Around 5:30pm we were finally rolled into the surgical center where Nina was scheduled to have the Porta-Cath placed in. Dr. Brennan had stayed with us until a bit after 3:00 pm. It was his day off but he insisted on staying with us to help until we were totally comfortable with the hydration details, as well as, the port surgery. The wonderful thing about a port is that she wouldn't have to ever be poked again when it came to sedation or lab work. She'd just have this weird thing , the size of a bouncy ball, in her chest where each Monday the oncology nurse would "access" it. "Accessing" a port is a way of ensuring that she is basically wired to have any treatment, whether it be an IV or some other kind of drug. As such, Nina has a fairly long cord hanging from her chest Monday-Friday. Never once has the sweet girl tried to remove! What an angel!
The surgery went flawless. Poor Dr. Keshan had practically flown from Ventura to SB only to find out that he'd have to wait an entire hour before getting to do Nina's surgery. Basically, people should be wary about hanging out with us or helping us because we've got the worst fortune in the world, and I'm worried it's contagious! Don't say I didn't warn you: )
It took Nina a long time to recover from sedation! The poor sweetheart had bad dreams the night before and hadn't slept very well! She was so tired!! By the time we returned to the PICU room, Lynn and Eileen had brought in food from the HABIT!! Yum! Nina immediately swung for the french fries. She devoured several fist fulls the first couple of minutes. The simple act of eating a peaceful meal was beginning to take on different properties in my life. Little did I know that my peaceful meal was going to be followed by a heinous battle for POOP!
Your writing evokes so much of the unique journey a unique few of us have had to walk with our children. There is something about capturing these experiences that helps us process the intensity and I suspect make it through with some sense of sanity (or at least that's what I'm trusting in--we'll have to see where this all leaves us).
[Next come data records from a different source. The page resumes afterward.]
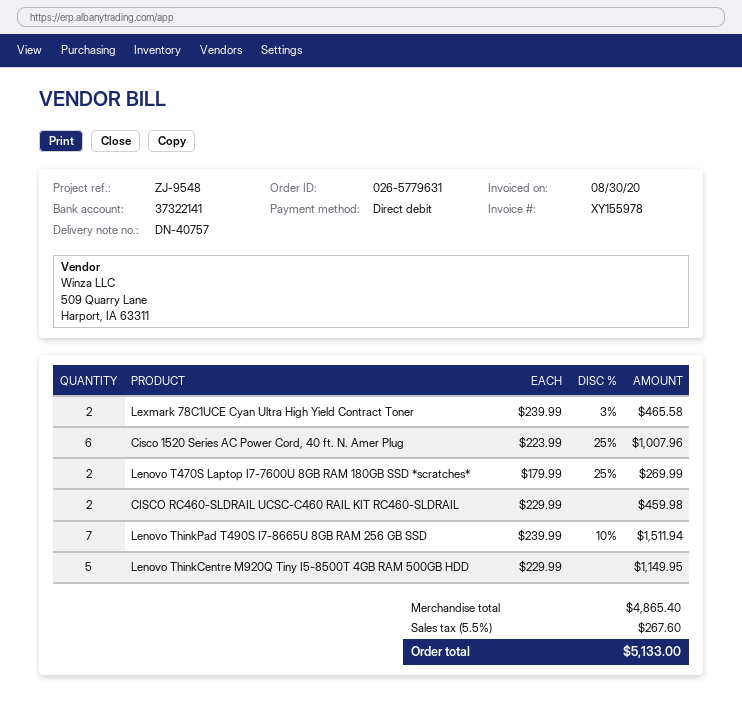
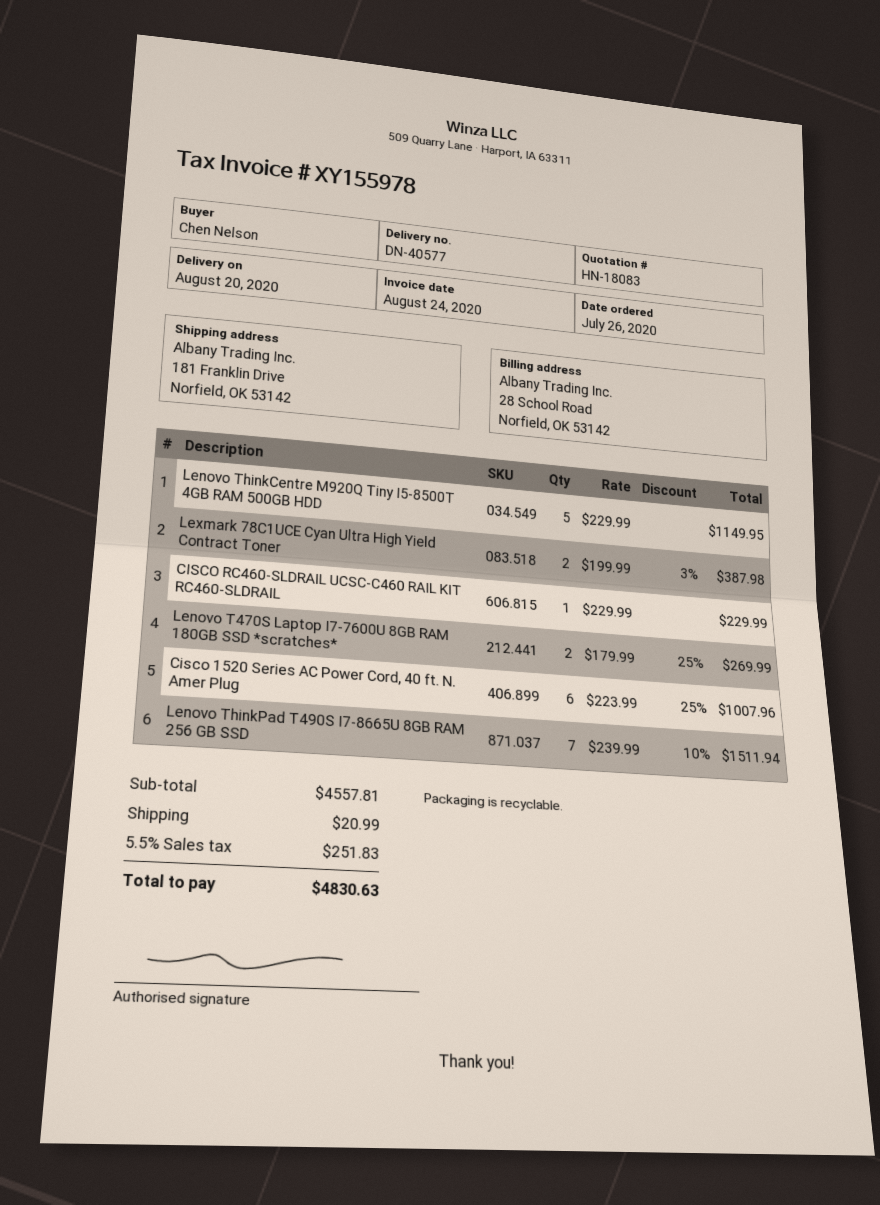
delivery note number: DN-40757 -> DN-40577
invoice date: 2020-08-30 -> 2020-08-24
Lexmark 78C1UCE Cyan Ultra High Yield Contract Toner: 2 x 239.99 - 3% = 465.58 -> 2 x 199.99 - 3% = 387.98
CISCO RC460-SLDRAIL UCSC-C460 RAIL KIT RC460-SLDRAIL: 2 x 229.99 = 459.98 -> 1 x 229.99 = 229.99
subtotal: 4865.40 -> 4557.81
shipping: none -> 20.99
tax: 5.5% = 267.60 -> 5.5% = 251.83
total: 5133.00 -> 4830.63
ReplyDeleteI'm so glad for the care your experiencing. One thing we got warned about was the aloofness an inaccessibility of high-level specialists, but we've found that to be mistaken--they're the ones who give you their cell phones and get upset if you don't call. It's humbling that there are people who have dedicated decades of their lives to training and practice so that they can help you.
As surreal and difficult as it might have been, I am so grateful for Dr. Pickard's conversation with you--from it comes the assurance that people will be honest with you. With critical care situations, a parent will inevitably wonder if the team is giving them the full truth (are we holding out unrealistic hope and not seeing what everyone else is? etc). These aren't pleasant conversations, but we were so helped by docs who we could be assured were being direct and honest with us, as sobering as the news might be. To have a critically ill child is to be thrust into a foreign land and I liken the doctors and nurses to skilled guides who know the territory. It doesn't remove the fear, but it does help.
Jesus' peace and comfort to you. Many are praying.